Only one stretch of the data below should be repeated: the lines from the line containing "DOFREEEN DAUDA | VIVA/10: 5 -> 6" through the line containing "CHRISTOPHER OLUCHI REJOICE | VIVA/10: 8 -> 5", inclusive, exactly as they are.

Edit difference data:
════════════════

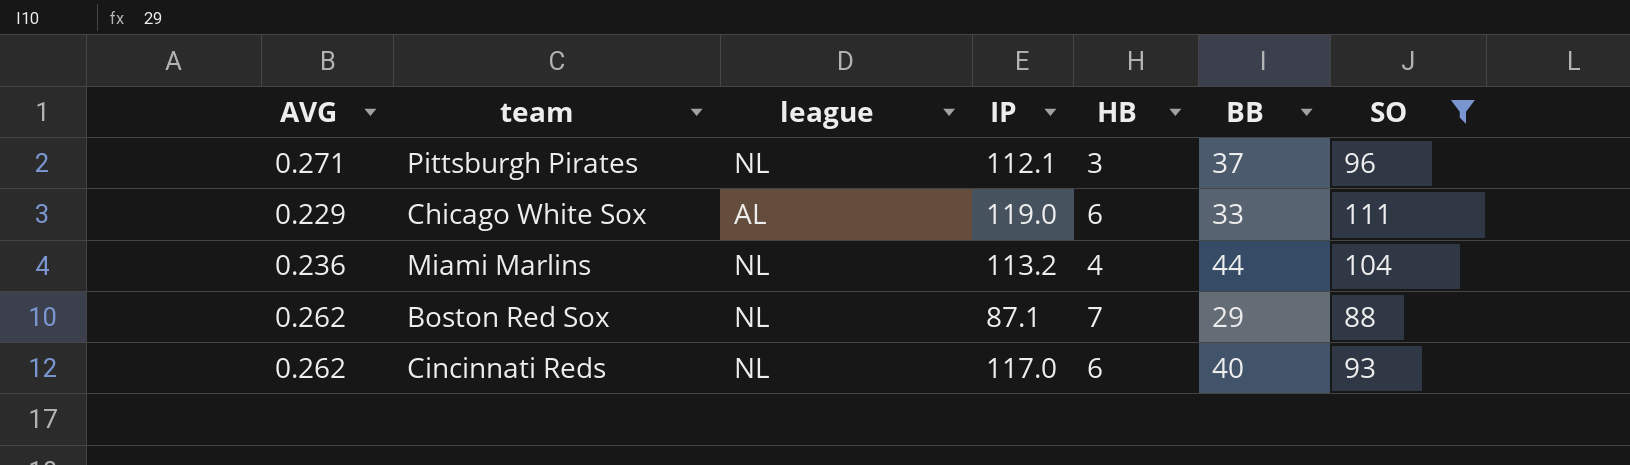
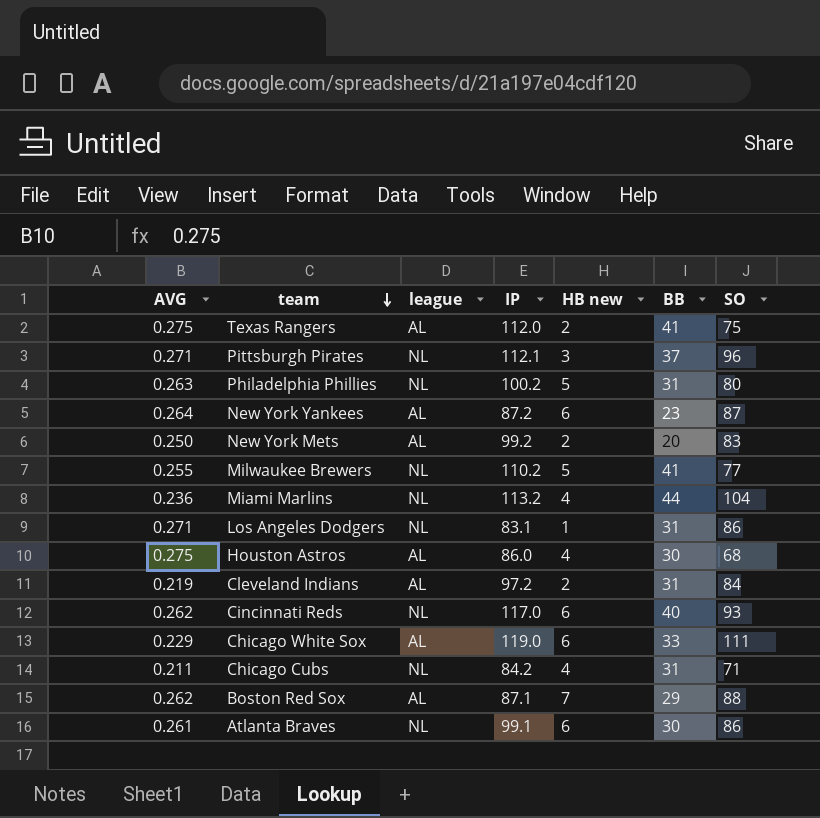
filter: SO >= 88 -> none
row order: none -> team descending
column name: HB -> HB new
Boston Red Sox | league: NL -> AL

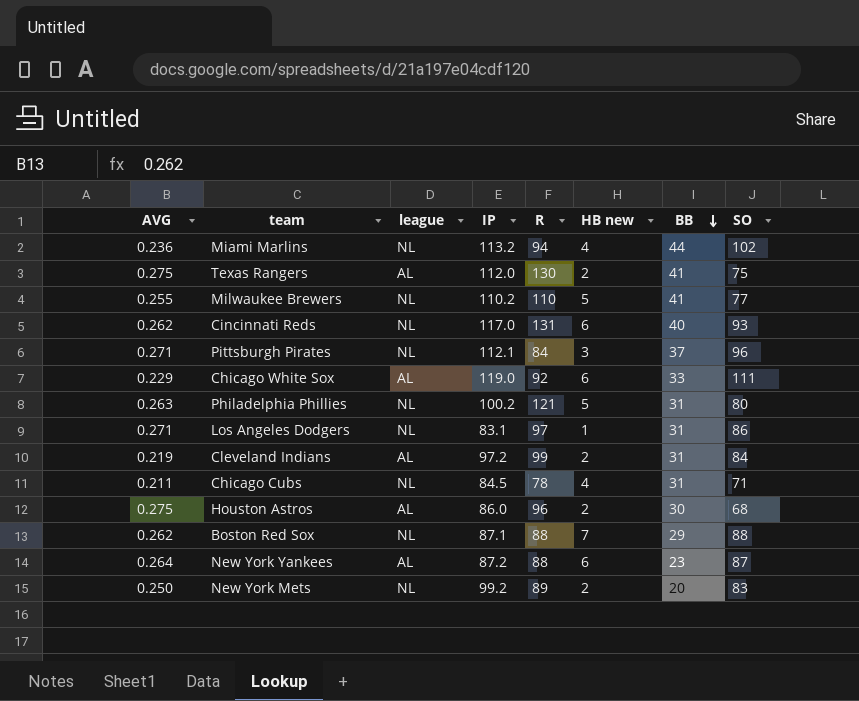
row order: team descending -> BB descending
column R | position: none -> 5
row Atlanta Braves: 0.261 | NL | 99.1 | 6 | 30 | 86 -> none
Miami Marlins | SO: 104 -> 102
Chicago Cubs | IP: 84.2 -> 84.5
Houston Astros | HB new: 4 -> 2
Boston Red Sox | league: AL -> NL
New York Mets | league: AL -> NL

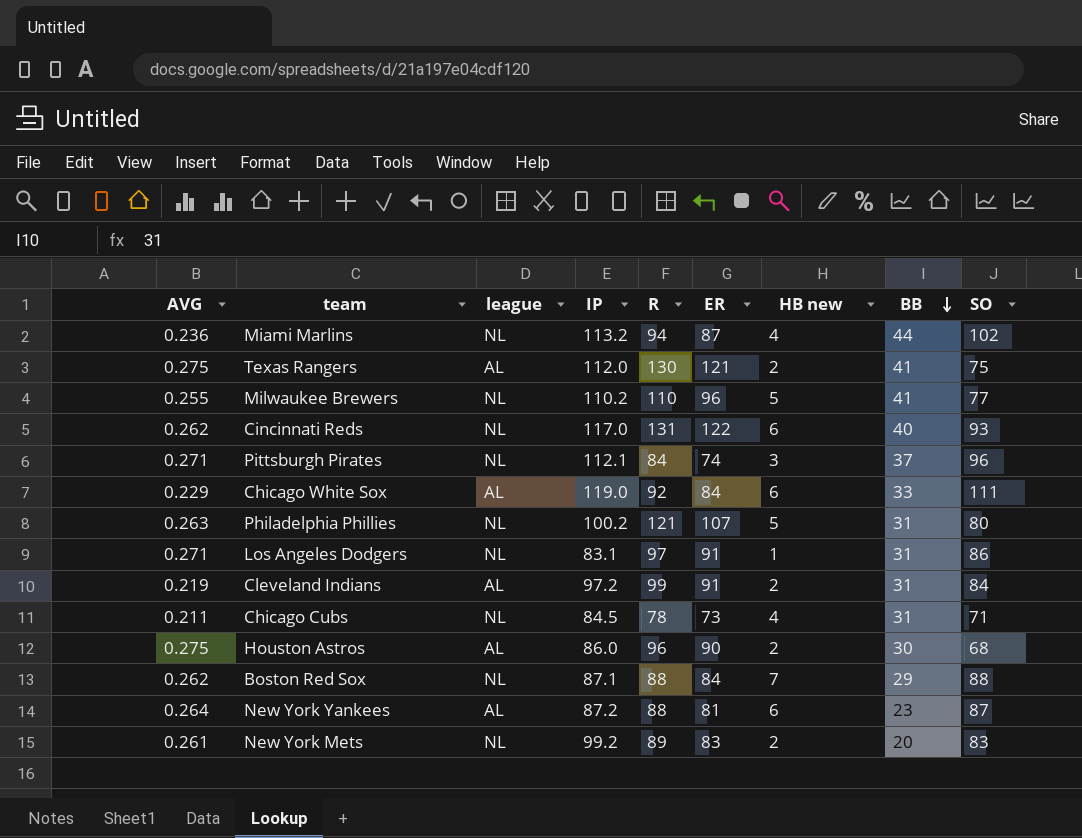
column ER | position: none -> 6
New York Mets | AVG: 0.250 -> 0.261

════════════════

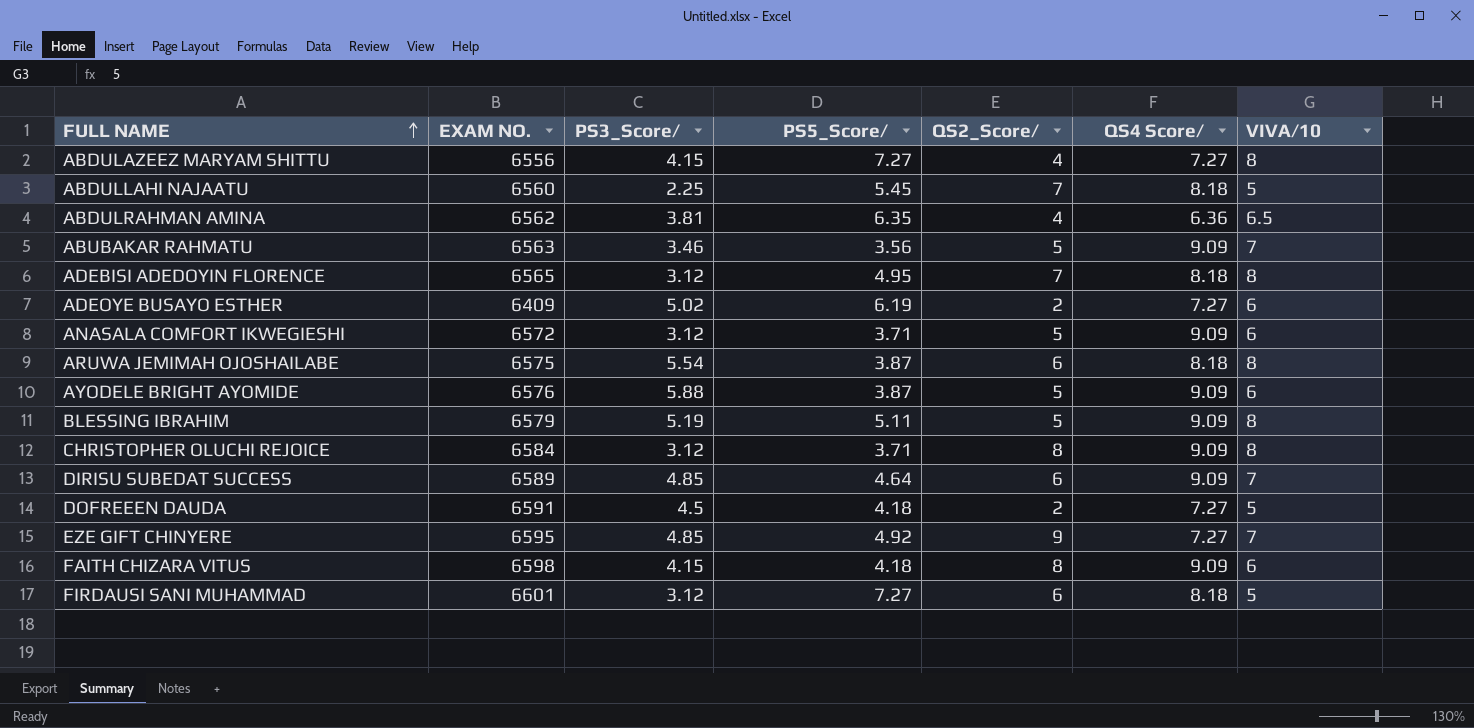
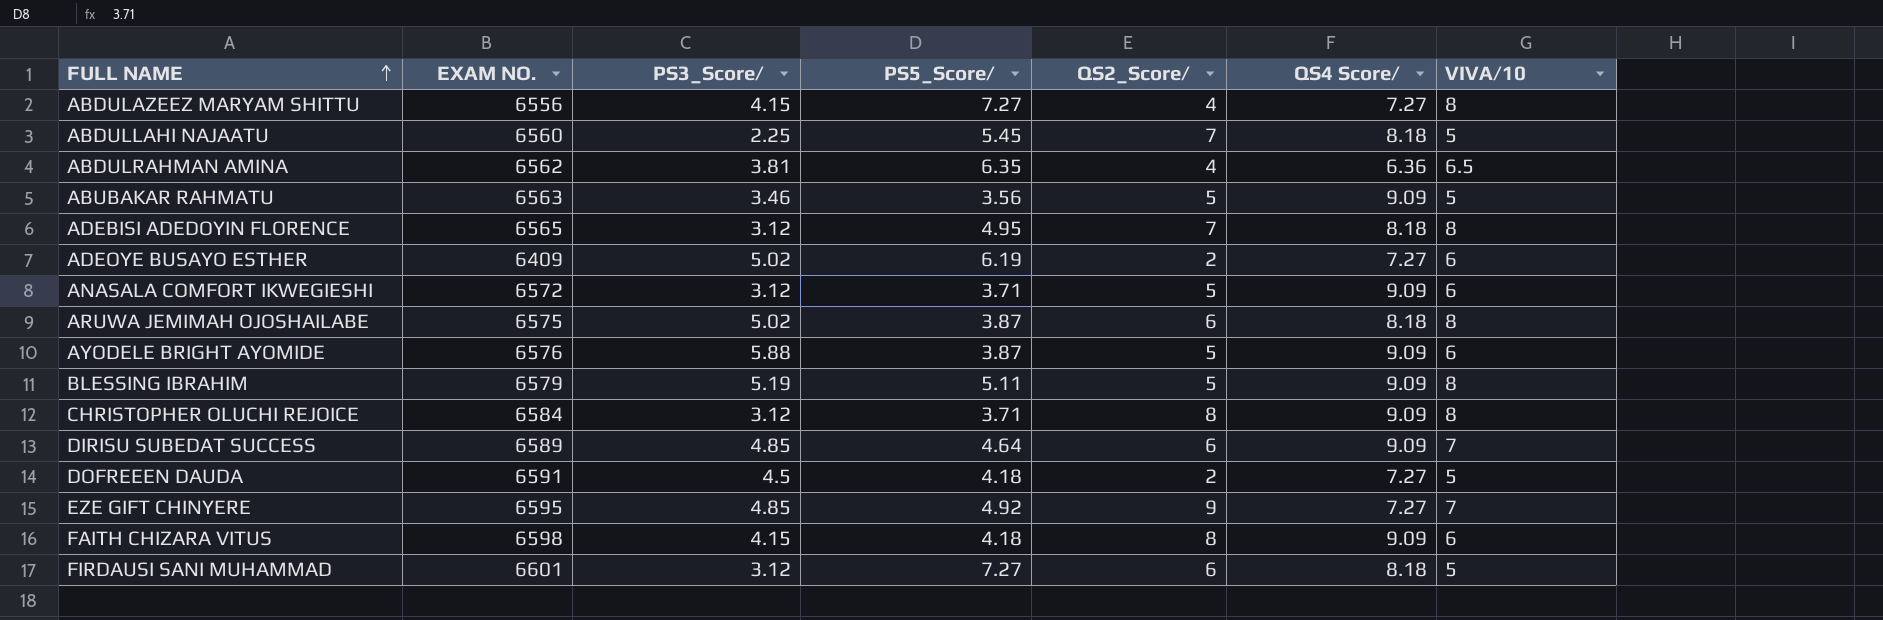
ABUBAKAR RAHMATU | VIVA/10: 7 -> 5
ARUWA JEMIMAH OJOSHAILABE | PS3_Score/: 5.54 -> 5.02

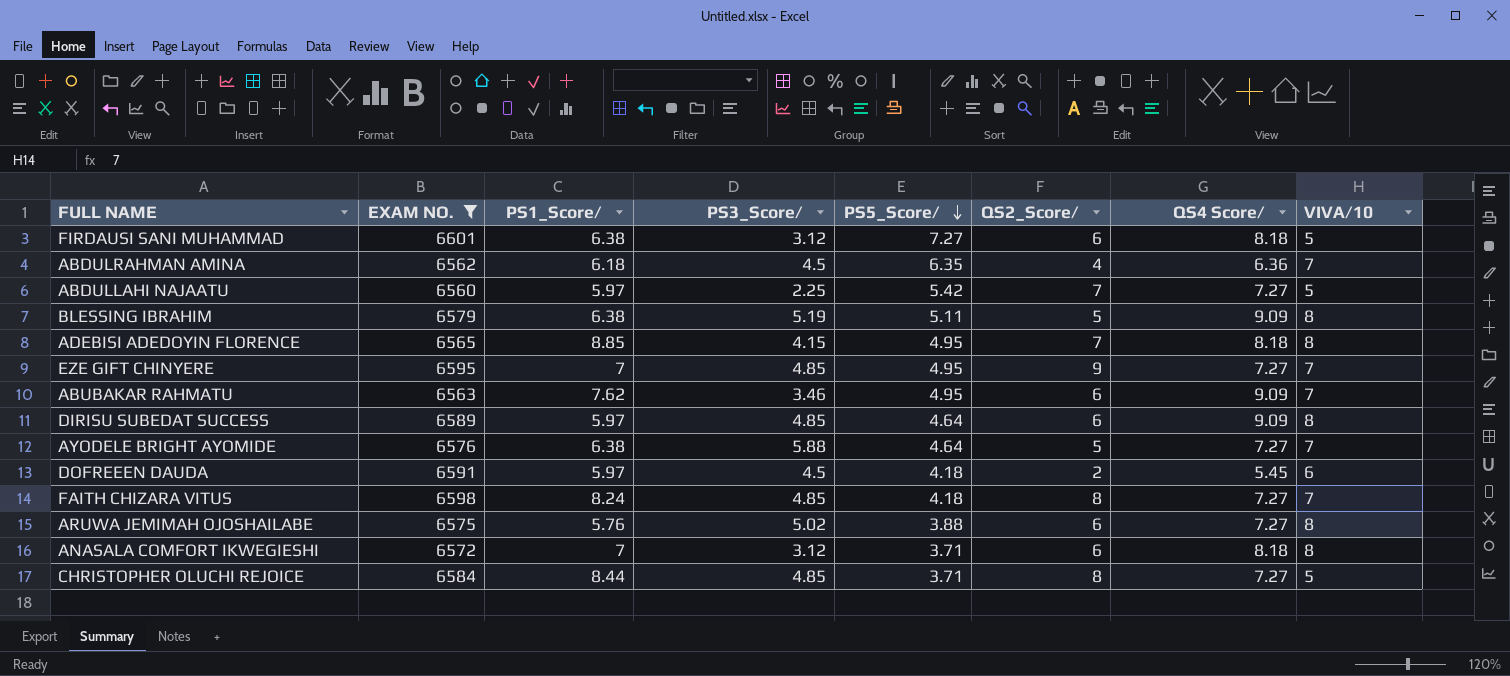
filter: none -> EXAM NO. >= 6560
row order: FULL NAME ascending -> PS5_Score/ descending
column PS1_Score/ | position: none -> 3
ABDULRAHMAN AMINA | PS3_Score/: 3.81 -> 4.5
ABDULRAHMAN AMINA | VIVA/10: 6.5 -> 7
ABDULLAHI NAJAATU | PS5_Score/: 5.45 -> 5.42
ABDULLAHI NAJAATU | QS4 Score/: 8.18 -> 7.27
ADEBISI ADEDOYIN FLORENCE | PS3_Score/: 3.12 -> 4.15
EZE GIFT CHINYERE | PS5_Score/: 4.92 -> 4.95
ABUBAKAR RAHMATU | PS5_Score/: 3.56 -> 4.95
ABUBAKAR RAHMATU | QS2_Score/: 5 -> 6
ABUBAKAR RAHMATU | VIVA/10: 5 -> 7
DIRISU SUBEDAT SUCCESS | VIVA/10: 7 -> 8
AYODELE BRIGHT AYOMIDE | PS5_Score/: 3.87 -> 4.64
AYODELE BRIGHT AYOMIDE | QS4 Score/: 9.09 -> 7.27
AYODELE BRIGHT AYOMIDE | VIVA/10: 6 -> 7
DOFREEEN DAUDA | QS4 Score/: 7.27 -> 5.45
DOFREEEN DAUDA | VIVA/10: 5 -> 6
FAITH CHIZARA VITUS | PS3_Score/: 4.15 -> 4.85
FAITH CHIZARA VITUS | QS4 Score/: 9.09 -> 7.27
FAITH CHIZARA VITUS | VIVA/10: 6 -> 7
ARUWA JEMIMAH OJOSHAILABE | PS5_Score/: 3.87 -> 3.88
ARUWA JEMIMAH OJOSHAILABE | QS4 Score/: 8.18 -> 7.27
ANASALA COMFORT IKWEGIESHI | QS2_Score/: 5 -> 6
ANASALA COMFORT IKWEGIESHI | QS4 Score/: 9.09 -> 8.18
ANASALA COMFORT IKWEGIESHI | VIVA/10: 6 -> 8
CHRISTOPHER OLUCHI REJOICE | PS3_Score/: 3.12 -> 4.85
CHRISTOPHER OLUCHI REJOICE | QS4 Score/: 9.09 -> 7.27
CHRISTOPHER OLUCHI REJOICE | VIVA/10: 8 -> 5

════════════════

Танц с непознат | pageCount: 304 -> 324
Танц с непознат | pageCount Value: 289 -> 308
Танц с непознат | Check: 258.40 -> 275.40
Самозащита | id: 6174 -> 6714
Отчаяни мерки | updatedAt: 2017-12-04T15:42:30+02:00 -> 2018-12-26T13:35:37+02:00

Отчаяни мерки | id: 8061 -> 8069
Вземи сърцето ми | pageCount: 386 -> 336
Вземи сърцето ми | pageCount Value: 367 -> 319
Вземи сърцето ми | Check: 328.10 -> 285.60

════════════════

## Exercise result
DOFREEEN DAUDA | VIVA/10: 5 -> 6
FAITH CHIZARA VITUS | PS3_Score/: 4.15 -> 4.85
FAITH CHIZARA VITUS | QS4 Score/: 9.09 -> 7.27
FAITH CHIZARA VITUS | VIVA/10: 6 -> 7
ARUWA JEMIMAH OJOSHAILABE | PS5_Score/: 3.87 -> 3.88
ARUWA JEMIMAH OJOSHAILABE | QS4 Score/: 8.18 -> 7.27
ANASALA COMFORT IKWEGIESHI | QS2_Score/: 5 -> 6
ANASALA COMFORT IKWEGIESHI | QS4 Score/: 9.09 -> 8.18
ANASALA COMFORT IKWEGIESHI | VIVA/10: 6 -> 8
CHRISTOPHER OLUCHI REJOICE | PS3_Score/: 3.12 -> 4.85
CHRISTOPHER OLUCHI REJOICE | QS4 Score/: 9.09 -> 7.27
CHRISTOPHER OLUCHI REJOICE | VIVA/10: 8 -> 5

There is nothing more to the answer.